▸ **WORK INSTRUCTION**
The answer is every line in the data below that contains the word "Mono".

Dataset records
------------------------------
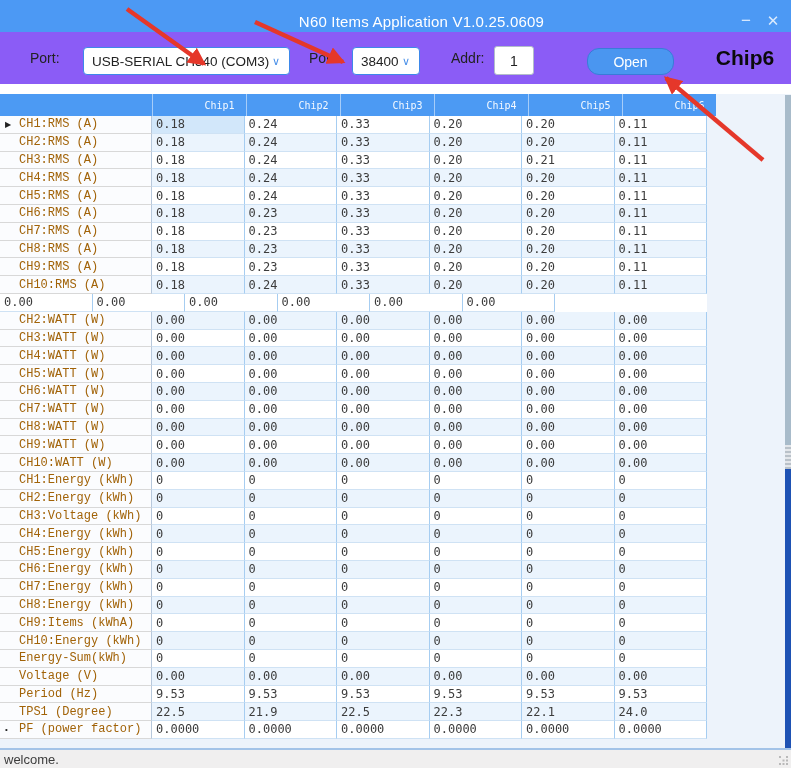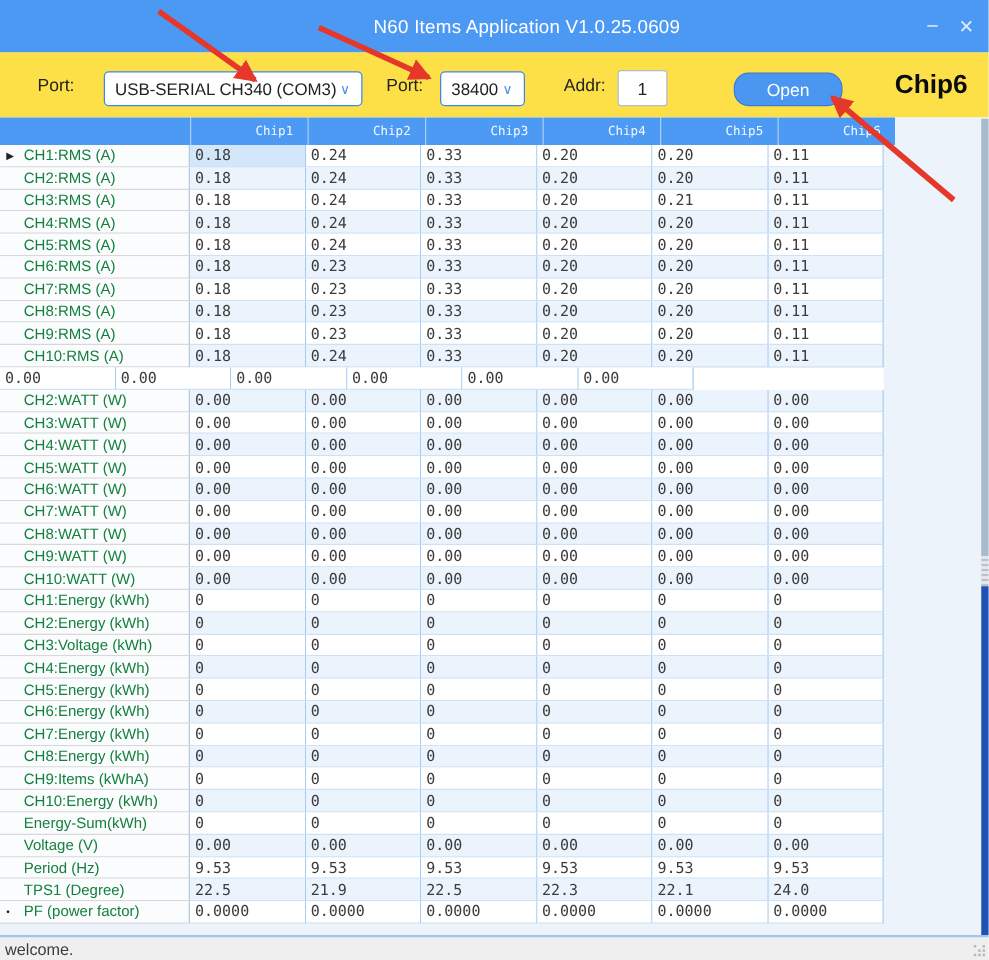--- a/index.html
+++ b/index.html
@@ -9,21 +9,21 @@
   }
   
   .titlebar{position:absolute;left:0;top:0;width:791px;height:42px;background:#4c99f4;}
   .title-text{position:absolute;left:0;top:0;width:100%;height:42px;display:flex;align-items:center;justify-content:center;
     color:#ffffff;font-size:15px;letter-spacing:.2px;padding-left:26px;}
   .win-btn{position:absolute;top:0;height:42px;width:30px;display:flex;align-items:center;justify-content:center;
     color:rgba(255,255,255,.8);font-size:15px;cursor:default;}
   .btn-min{left:731px;font-size:17px;}
   .btn-close{left:758px;}
   
-  .toolbar{position:absolute;left:0;top:42px;width:791px;height:52px;background:#fde047;}
+  .toolbar{position:absolute;left:0;top:32px;width:791px;height:52px;background:#8b5cf6;}
   .tb-label{position:absolute;top:0;height:52px;display:flex;align-items:center;font-size:14px;color:#222;}
   .lbl-port1{left:30px;}
   .lbl-port2{left:309px;}
   .lbl-addr{left:451px;}
   .combo{position:absolute;top:15px;height:28px;background:#fff;border:1px solid #3e88ea;border-radius:4px;
     box-sizing:border-box;display:flex;align-items:center;font-size:13.5px;color:#222;padding-left:8px;text-align:right;}
   .combo1{left:83px;width:207px;}
   .combo2{left:352px;width:68px;}
   .chevron{position:absolute;right:9px;top:0;height:26px;display:flex;align-items:center;color:#4a90e8;font-size:11px;}
   .addr-input{position:absolute;left:494px;top:14px;width:40px;height:29px;box-sizing:border-box;border:1px solid #b2bdca;
@@ -37,21 +37,21 @@
   .header-row{position:absolute;left:0;top:0;height:22px;display:flex;background:#4c9af3;}
   .corner{width:152px;height:22px;box-sizing:border-box;}
   .hcell{width:94px;height:22px;box-sizing:border-box;border-left:1px solid rgba(255,255,255,.5);
     color:#f4f9ff;font-family:"DejaVu Sans Mono",monospace;font-size:10px;display:flex;align-items:center;justify-content:center;padding-left:40px;}
   .rows{position:absolute;left:0;top:22px;}
   .trow{display:flex;height:17.8px;background:#ffffff;}
   .trow.alt .cell{background:#ebf4fd;}
   .rowhead{width:152px;box-sizing:border-box;background:#fbfcfe;border-bottom:1px solid #d8d8d8;border-right:1px solid #b7c8dc;
     display:flex;align-items:center;}
   .marker{width:14px;padding-left:5px;font-size:8px;color:#222;}
-  .rowlabel{font-family:Liberation Sans, sans-serif;font-size:12px;color:#15803d;white-space:pre;}
+  .rowlabel{font-family:Liberation Mono, monospace;font-size:12px;color:#a16207;white-space:pre;}
   .cell{width:92.5px;box-sizing:border-box;background:#ffffff;border-right:1px solid #a6cdf1;border-bottom:1px solid #cfe2f4;
     font-family:"DejaVu Sans Mono",monospace;font-size:12px;color:#3c3c3c;display:flex;align-items:center;padding-left:4px;}
   .cell.selected{background:#d2e7fa !important;}
   
   .sb-track{position:absolute;left:785px;top:95px;width:6px;height:350px;background:#a8bbca;}
   .sb-thumb{position:absolute;left:785px;top:445px;width:6px;height:24px;
     background:repeating-linear-gradient(to bottom,#e3e6ea 0 2px,#b9c1c9 2px 4px);}
   .edge-accent{position:absolute;left:785px;top:469px;width:6px;height:279px;background:#1e52b4;}
   
   .status-sep{position:absolute;left:0;top:748px;width:791px;height:2px;background:#a3c3e8;}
------------------------------
▸ **RESULT OF THIS EXERCISE**
     color:#f4f9ff;font-family:"DejaVu Sans Mono",monospace;font-size:10px;display:flex;align-items:center;justify-content:center;padding-left:40px;}
+  .rowlabel{font-family:Liberation Mono, monospace;font-size:12px;color:#a16207;white-space:pre;}
     font-family:"DejaVu Sans Mono",monospace;font-size:12px;color:#3c3c3c;display:flex;align-items:center;padding-left:4px;}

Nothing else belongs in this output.